[WHAT YOU SHOULD DO] The result should be an exact copy of only the lines from the one holding "text: 69 ->" through the last line of the data below, please, without pictures.

Top of DATA RECORDS

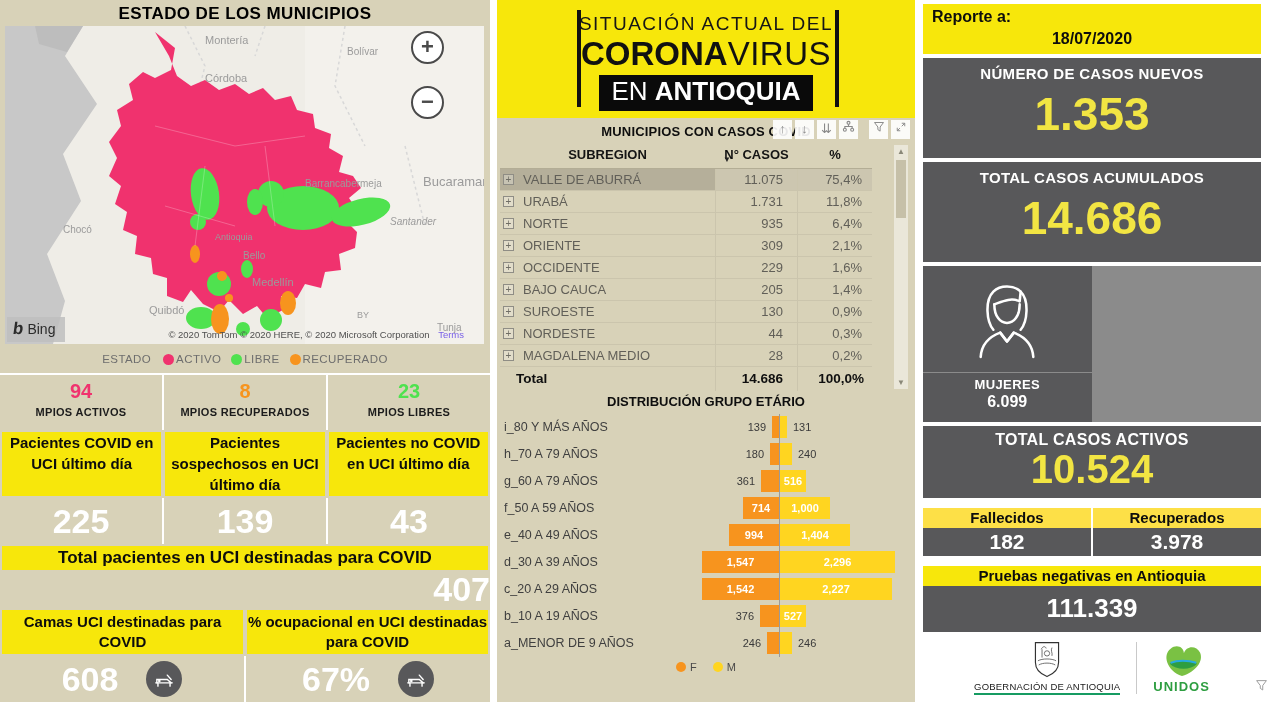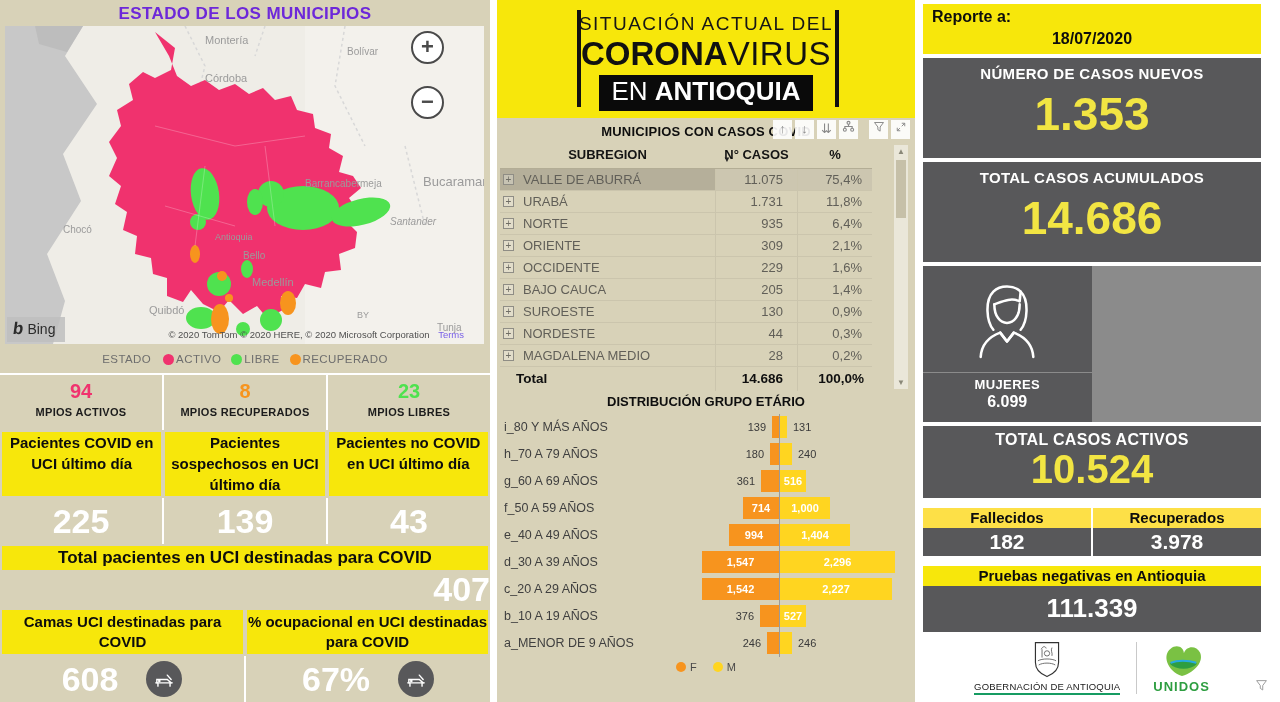"ESTADO DE LOS MUNICIPIOS" .lp-title { color: #6d28d9 -> #000000 }
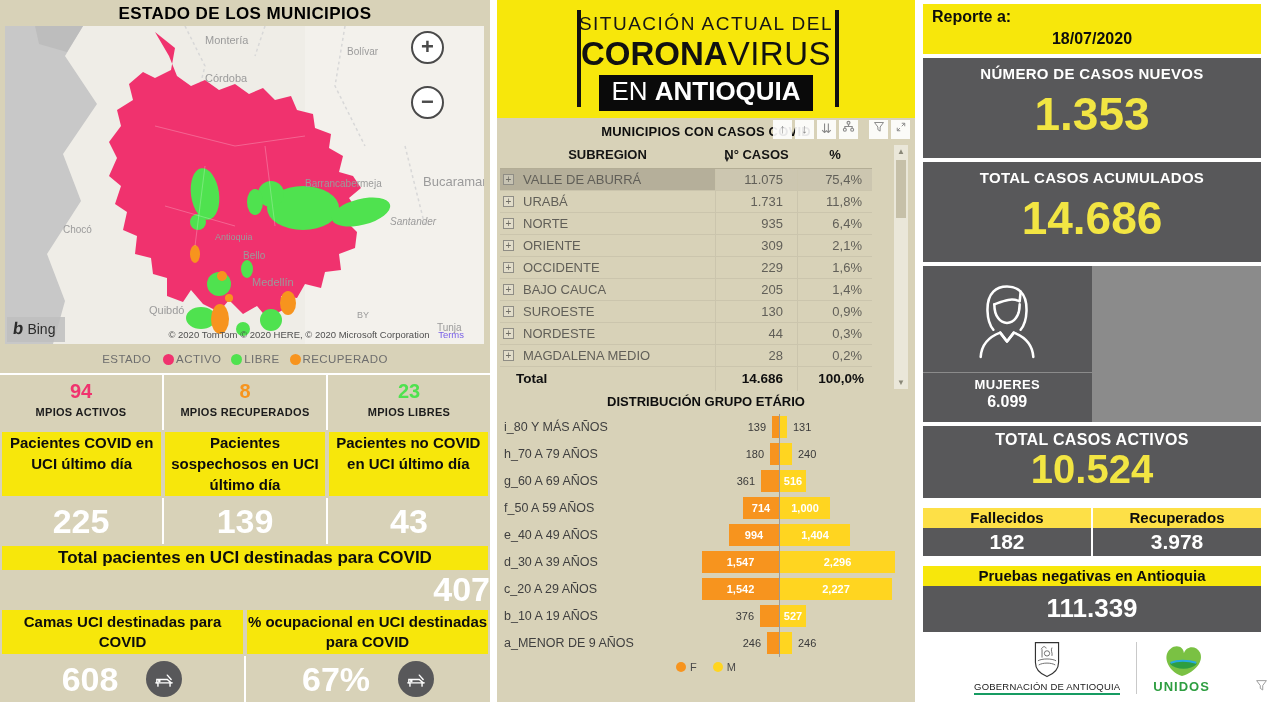"g_60 A 69 AÑOS" div.pyr-label { text: 69 -> 79 }
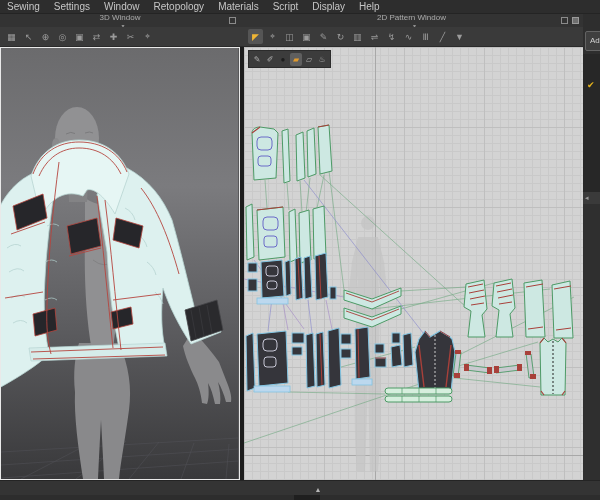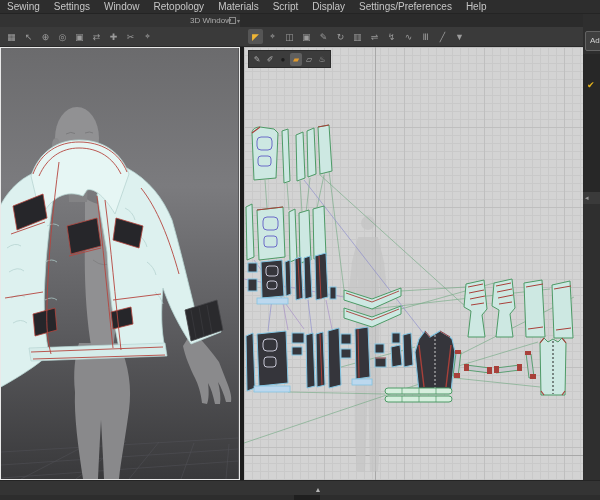"Settings/Preferences" span.menu-item { html: <span>Settings/Preferences</span> -> none }
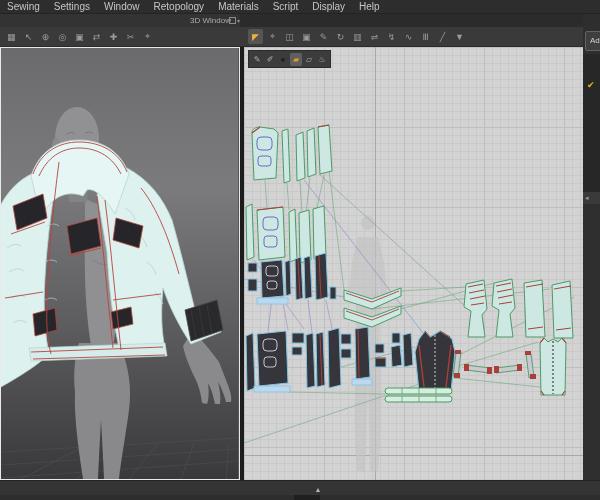"3D Window" .titlebar { flex-direction: none -> column; justify-content: flex-end -> center }
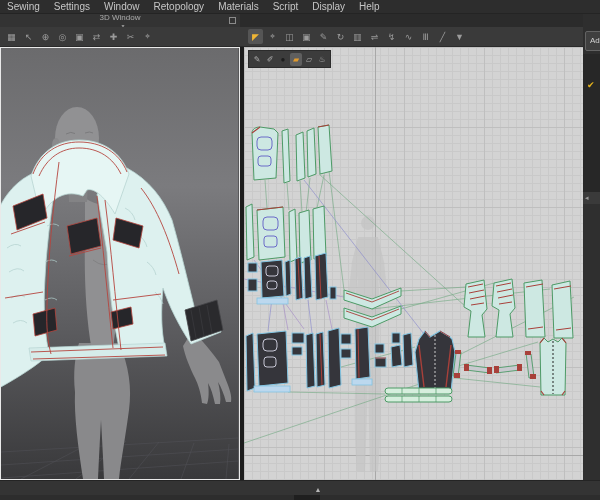"2D Pattern Window" div.titlebar { html: none -> <div> <span>2D Pattern Window</span> <span>▾</span> <span> <span></span> <span></span> </span> </div> }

Bottom of DATA RECORDS

[EXERCISE OUTPUT]
"g_60 A 69 AÑOS" div.pyr-label { text: 69 -> 79 }
"Settings/Preferences" span.menu-item { html: <span>Settings/Preferences</span> -> none }
"3D Window" .titlebar { flex-direction: none -> column; justify-content: flex-end -> center }
"2D Pattern Window" div.titlebar { html: none -> <div> <span>2D Pattern Window</span> <span>▾</span> <span> <span></span> <span></span> </span> </div> }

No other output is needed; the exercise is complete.